## [RECORDS FOR THE EXERCISE]
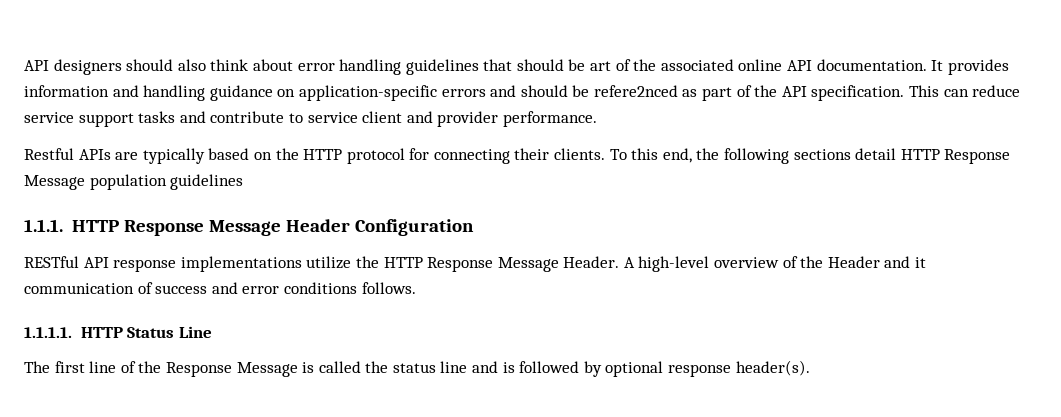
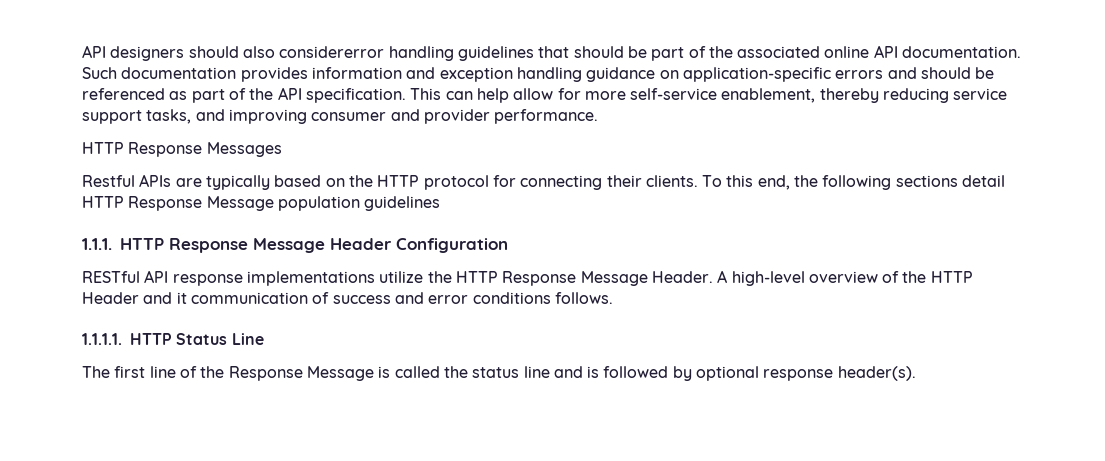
- API designers should also think about error handling guidelines that should be art of the associated online API documentation.
+ API designers should also considererror handling guidelines that should be part of the associated online API documentation.
- It provides information and handling guidance on application-specific errors and should be refere2nced as part of the API specification.
+ Such documentation provides information and exception handling guidance on application-specific errors and should be referenced as part of the API specification.
- This can reduce service support tasks and contribute to service client and provider performance.
+ This can help allow for more self-service enablement, thereby reducing service support tasks, and improving consumer and provider performance.
+ HTTP Response Messages
- A high-level overview of the Header and it communication of success and error conditions follows.
+ A high-level overview of the HTTP Header and it communication of success and error conditions follows.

## [EXERCISE OBJECTIVE]
A faithful transcription of the material, with no pictures, is the expected result.

## [ANSWER TO THE EXERCISE]
- API designers should also think about error handling guidelines that should be art of the associated online API documentation.
+ API designers should also considererror handling guidelines that should be part of the associated online API documentation.
- It provides information and handling guidance on application-specific errors and should be refere2nced as part of the API specification.
+ Such documentation provides information and exception handling guidance on application-specific errors and should be referenced as part of the API specification.
- This can reduce service support tasks and contribute to service client and provider performance.
+ This can help allow for more self-service enablement, thereby reducing service support tasks, and improving consumer and provider performance.
+ HTTP Response Messages
- A high-level overview of the Header and it communication of success and error conditions follows.
+ A high-level overview of the HTTP Header and it communication of success and error conditions follows.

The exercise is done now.